*Task description:* Look through the lines below and extract each one that contains "folder".

*Exercise inputs:*
----------------

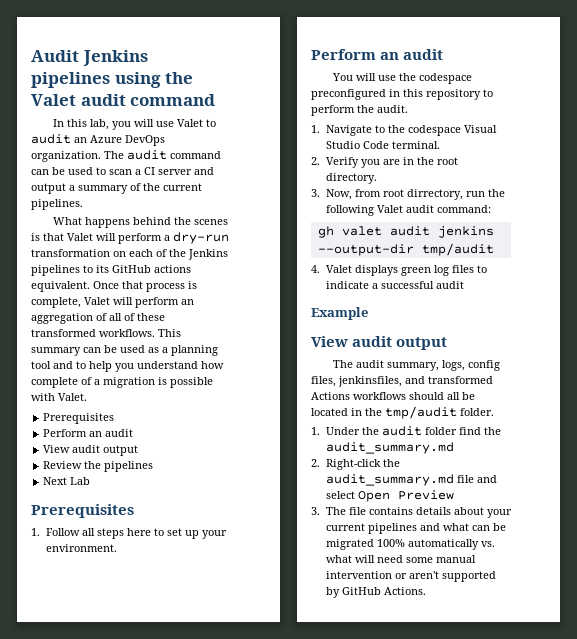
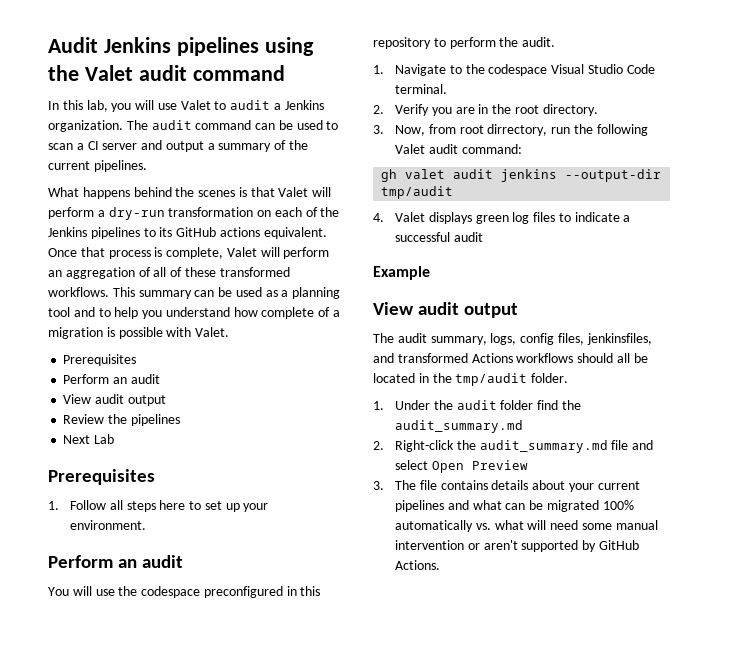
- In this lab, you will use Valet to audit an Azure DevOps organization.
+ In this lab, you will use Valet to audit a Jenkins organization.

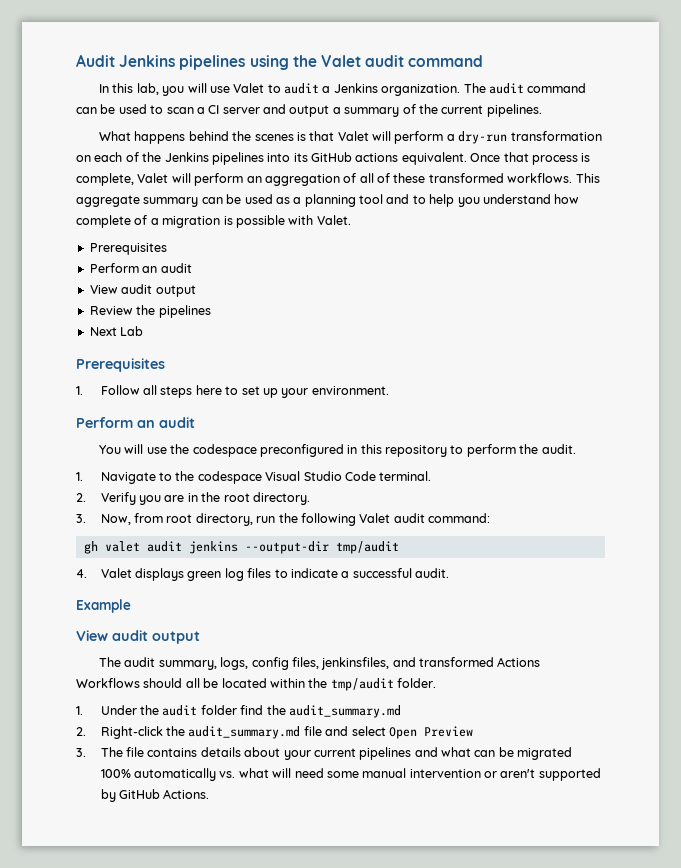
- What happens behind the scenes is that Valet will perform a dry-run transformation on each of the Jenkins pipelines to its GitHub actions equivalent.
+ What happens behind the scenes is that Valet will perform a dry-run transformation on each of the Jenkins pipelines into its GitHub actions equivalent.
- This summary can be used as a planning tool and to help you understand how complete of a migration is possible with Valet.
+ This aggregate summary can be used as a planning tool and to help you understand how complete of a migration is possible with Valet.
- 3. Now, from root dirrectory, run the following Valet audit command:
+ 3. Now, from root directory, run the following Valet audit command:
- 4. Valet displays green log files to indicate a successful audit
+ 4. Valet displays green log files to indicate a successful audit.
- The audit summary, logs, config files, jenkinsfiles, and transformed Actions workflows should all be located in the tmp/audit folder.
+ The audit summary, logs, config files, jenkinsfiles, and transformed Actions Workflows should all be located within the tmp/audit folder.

----------------

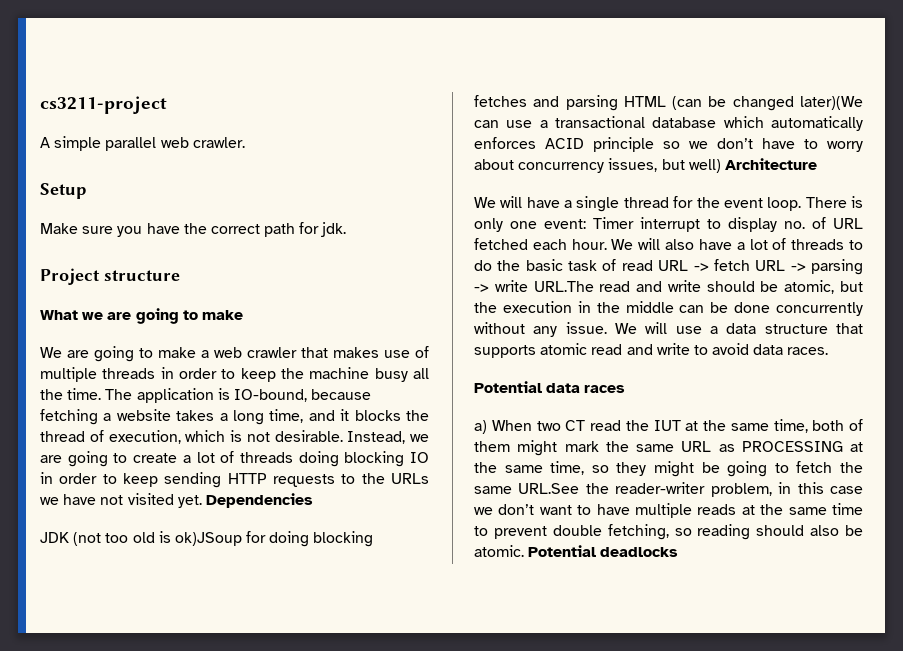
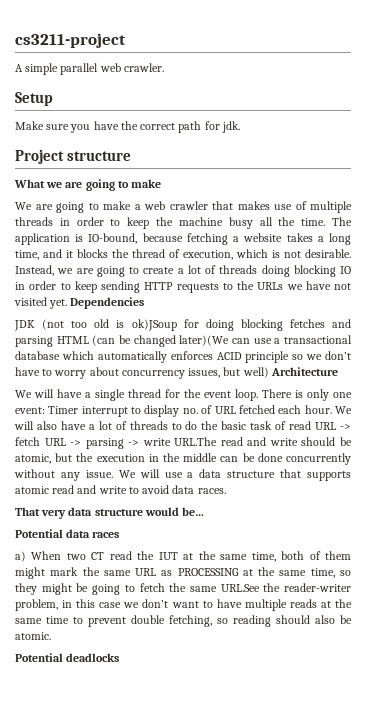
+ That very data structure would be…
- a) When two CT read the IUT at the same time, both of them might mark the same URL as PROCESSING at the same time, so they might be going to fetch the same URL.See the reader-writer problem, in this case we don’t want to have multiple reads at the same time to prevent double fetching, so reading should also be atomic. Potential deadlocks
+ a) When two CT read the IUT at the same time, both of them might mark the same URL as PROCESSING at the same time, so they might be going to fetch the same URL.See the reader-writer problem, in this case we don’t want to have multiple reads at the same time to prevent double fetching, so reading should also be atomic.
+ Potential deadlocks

----------------

*Result of the task:*
- The audit summary, logs, config files, jenkinsfiles, and transformed Actions workflows should all be located in the tmp/audit folder.
+ The audit summary, logs, config files, jenkinsfiles, and transformed Actions Workflows should all be located within the tmp/audit folder.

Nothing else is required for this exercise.